Y a la tercera le tocó a Manises

Va de bo!

La falta de un trámite formal no puede servir de excusa para saltarse la ley que permite elegir médico y hospital, aunque sea concertado

María José Grimaldo
MARÍA JOSÉ GRIMALDO

Será fruto de una ardua investigación. Incluso de meses de seguimiento y controles. De vigilancia máxima. O hasta de la pura casualidad. Lo desconozco. Pero ha querido el azar, la consellera de Sanidad para entendernos, que sea el hospital de Manises, público pero de gestión privada, el tercero en tocarle la china.

Primero fue el IVO, fundación elegida por la Conselleria para implantar un sistema de cribado de pacientes que limita el número de valencianos que reciben tratamiento oncológico en este centro aunque así lo deseen. Después, el hospital de Alzira. La famosa reversión, bandera por la que será recordada la consellera de Sanidad, se consumó en abril. Vencía el contrato, cierto. Tanto como que en el camino han quedado graves acusaciones de cobro de comisiones a proveedores que luego el juzgado ha archivado.

¿Y ahora? Ahora le toca al hospital de Manises, gestionado por Sanitas. Otra vez una empresa privada. Y seguro que otra vez la casualidad.

La conselleria acaba de descubrir, tres años después de tomar las riendas de la sanidad pública, que la unidad de cirugía cardíaca no tiene autorización. ¡Toma ya! Me pregunto qué control han llevado entonces de los hospitales públicos desde que llegaron al despacho de Micer Mascó en 2015.

Como carece de este certificado, Sanidad ha decidido prohibir la derivación de pacientes para ser operados de corazón. Pueden salvarse las vidas de los pacientes de la zona (yo que me alegro) pero no las de los de fuera. La decisión, bastante más grave de lo que parece, atenta contra la Ley de Salud de 2014 y un posterior decreto de mayo de 2015 que recoge el derecho de los ciudadanos a escoger médico y centro sanitario. Pero, además, es marciana. Si no hay autorización, no la habrá para nadie. ¿O sí, consellera?
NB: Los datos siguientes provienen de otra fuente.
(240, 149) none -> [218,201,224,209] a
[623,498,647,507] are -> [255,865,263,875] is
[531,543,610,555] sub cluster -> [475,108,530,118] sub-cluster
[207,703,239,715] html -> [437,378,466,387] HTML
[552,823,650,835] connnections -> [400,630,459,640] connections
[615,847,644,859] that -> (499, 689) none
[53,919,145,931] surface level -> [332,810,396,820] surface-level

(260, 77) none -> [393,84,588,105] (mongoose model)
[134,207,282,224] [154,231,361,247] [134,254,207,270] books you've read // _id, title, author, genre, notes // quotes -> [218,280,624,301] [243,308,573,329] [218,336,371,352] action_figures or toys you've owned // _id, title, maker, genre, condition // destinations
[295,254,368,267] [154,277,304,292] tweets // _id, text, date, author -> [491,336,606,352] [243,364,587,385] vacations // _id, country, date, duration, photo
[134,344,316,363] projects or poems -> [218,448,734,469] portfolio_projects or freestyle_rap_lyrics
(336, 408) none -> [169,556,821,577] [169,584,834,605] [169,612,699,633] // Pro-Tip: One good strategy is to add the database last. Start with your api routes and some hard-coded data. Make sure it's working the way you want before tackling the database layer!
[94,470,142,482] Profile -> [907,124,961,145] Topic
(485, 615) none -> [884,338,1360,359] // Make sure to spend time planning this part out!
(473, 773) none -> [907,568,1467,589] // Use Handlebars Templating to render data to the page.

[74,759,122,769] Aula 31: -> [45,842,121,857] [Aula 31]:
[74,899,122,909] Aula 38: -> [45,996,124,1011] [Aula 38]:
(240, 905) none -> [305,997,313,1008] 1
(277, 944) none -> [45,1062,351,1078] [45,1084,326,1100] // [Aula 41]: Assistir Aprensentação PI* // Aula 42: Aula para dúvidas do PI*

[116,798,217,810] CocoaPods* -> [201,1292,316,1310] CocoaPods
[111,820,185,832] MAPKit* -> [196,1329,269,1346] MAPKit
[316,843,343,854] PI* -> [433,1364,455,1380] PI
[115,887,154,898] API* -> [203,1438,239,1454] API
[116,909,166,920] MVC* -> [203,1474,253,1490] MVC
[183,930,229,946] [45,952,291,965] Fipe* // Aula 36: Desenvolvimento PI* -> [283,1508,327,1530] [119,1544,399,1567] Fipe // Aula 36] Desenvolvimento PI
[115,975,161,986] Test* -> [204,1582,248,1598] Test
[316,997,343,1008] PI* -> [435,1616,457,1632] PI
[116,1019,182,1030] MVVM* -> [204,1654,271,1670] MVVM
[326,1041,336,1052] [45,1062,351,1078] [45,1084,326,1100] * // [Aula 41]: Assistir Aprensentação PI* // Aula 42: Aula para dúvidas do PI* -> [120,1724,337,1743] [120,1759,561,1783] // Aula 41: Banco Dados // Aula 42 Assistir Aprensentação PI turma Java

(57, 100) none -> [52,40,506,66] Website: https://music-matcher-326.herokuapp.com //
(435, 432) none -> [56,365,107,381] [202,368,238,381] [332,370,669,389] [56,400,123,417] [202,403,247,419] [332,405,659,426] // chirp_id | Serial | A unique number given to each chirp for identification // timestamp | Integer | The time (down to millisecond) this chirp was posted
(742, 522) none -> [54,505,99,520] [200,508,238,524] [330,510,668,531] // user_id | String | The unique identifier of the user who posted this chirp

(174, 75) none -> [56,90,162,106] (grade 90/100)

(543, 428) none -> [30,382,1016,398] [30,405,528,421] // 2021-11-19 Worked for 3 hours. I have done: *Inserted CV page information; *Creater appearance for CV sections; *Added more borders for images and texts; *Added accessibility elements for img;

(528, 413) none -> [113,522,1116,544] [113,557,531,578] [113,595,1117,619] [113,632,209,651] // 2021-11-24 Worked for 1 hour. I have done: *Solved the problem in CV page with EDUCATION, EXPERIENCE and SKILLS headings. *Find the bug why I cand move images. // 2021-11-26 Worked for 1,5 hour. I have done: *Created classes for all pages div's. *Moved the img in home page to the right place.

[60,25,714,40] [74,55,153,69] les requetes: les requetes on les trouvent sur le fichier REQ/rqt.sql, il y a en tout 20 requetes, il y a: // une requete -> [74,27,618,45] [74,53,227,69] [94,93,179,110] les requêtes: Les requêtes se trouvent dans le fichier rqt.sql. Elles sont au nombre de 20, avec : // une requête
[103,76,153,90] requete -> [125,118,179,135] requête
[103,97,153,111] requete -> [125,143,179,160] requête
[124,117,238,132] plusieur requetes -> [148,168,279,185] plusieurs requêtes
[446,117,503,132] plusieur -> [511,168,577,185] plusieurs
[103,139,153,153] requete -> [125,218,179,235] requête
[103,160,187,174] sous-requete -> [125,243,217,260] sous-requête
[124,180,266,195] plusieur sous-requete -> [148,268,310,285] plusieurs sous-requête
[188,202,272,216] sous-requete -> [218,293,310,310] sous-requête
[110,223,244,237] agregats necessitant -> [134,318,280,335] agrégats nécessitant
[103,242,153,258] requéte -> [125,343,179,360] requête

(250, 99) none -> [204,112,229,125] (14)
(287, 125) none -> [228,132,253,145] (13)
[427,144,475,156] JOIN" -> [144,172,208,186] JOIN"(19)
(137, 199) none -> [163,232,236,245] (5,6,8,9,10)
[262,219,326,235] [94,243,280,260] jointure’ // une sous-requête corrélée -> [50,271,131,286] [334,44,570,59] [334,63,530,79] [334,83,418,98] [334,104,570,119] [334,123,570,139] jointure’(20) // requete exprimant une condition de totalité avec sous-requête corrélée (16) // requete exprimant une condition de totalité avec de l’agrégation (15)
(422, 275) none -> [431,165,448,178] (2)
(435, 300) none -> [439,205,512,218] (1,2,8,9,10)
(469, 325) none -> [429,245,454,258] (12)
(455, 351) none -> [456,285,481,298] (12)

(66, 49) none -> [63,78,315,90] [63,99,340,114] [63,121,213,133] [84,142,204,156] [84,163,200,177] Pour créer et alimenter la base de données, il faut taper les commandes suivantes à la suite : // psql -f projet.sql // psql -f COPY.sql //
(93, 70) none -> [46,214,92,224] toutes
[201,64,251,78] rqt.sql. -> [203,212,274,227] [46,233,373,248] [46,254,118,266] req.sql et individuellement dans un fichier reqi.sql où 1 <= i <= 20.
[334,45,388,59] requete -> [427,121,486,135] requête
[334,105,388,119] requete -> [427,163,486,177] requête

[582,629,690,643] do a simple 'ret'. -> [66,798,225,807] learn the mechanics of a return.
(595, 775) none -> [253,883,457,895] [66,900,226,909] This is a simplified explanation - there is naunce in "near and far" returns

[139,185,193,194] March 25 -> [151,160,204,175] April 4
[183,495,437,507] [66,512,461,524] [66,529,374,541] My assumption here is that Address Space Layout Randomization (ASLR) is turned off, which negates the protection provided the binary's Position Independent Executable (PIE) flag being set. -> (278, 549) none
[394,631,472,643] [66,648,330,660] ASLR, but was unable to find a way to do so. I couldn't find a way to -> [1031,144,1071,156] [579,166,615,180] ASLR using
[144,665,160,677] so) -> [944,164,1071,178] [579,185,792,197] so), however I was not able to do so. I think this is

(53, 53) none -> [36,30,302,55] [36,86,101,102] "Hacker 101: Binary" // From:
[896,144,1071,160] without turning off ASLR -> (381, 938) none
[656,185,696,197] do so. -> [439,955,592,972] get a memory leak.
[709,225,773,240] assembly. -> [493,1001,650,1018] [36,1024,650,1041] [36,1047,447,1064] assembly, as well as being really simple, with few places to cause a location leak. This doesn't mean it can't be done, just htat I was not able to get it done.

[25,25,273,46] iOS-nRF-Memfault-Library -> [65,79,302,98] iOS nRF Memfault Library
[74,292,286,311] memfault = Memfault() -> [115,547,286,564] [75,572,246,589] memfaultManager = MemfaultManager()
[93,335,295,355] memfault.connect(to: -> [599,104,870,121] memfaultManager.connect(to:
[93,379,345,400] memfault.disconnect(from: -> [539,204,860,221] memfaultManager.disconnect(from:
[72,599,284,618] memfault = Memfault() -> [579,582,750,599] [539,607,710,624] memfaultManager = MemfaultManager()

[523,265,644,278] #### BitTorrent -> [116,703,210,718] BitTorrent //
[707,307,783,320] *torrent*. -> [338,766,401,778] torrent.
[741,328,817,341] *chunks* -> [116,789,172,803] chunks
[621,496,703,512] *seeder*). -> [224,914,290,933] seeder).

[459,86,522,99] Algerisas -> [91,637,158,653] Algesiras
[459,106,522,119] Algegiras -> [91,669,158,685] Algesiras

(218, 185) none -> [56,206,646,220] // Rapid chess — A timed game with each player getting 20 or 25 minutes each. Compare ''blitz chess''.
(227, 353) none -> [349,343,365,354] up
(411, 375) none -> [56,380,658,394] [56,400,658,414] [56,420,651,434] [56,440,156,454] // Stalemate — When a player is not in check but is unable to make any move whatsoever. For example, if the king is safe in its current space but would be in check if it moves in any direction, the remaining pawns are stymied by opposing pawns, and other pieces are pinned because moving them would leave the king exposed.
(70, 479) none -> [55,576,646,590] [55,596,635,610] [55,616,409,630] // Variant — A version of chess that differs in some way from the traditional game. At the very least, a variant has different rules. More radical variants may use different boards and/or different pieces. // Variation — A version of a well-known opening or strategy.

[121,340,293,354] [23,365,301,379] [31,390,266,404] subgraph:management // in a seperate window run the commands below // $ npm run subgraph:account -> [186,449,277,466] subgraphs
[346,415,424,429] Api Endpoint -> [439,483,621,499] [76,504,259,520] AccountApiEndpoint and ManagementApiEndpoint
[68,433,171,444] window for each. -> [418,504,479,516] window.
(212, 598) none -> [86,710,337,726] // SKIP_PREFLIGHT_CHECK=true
Imagino que la conselleria ya habrá puesto a trabajar a sus servicios jurídicos para impugnar esa auditoría de la Sindicatura de Cuentas que analiza el periodo 2009-2015 en la que se certifica no sólo que el centro pidió el permiso para realizar operaciones de corazón sino que la propia Administración se lo concedió. El 4 de mayo de 2011, apunta la Sindicatura. ¿Por qué no lo busca?

Alega la Conselleria de Sanidad que lo que falta es un trámite formal de solicitud a la dirección de inspección sanitaria. Un mero formalismo por el que no sé si estarán muy preocupados los valencianos que esperan ser citados para operarse de corazón. Quizá les inquieten más las listas de espera. Pero quizá, sólo quizá.

Sí sé, y comparto, que pese a hablar de un trámite burocrático, las cosas hay que hacerlas como toca. Adelante entonces. ¿A qué espera la Conselleria para solucionarlo? Desde 2011, hace ahora siete años, el hospital de Manises ha practicado cientos de intervenciones de corazón y no ha habido problema. ¿Por qué los hay ahora? Salvo que la pregunta esté mal formulada y lo que haya que cuestionarse no sea por qué sino quién los puede estar generando ahora.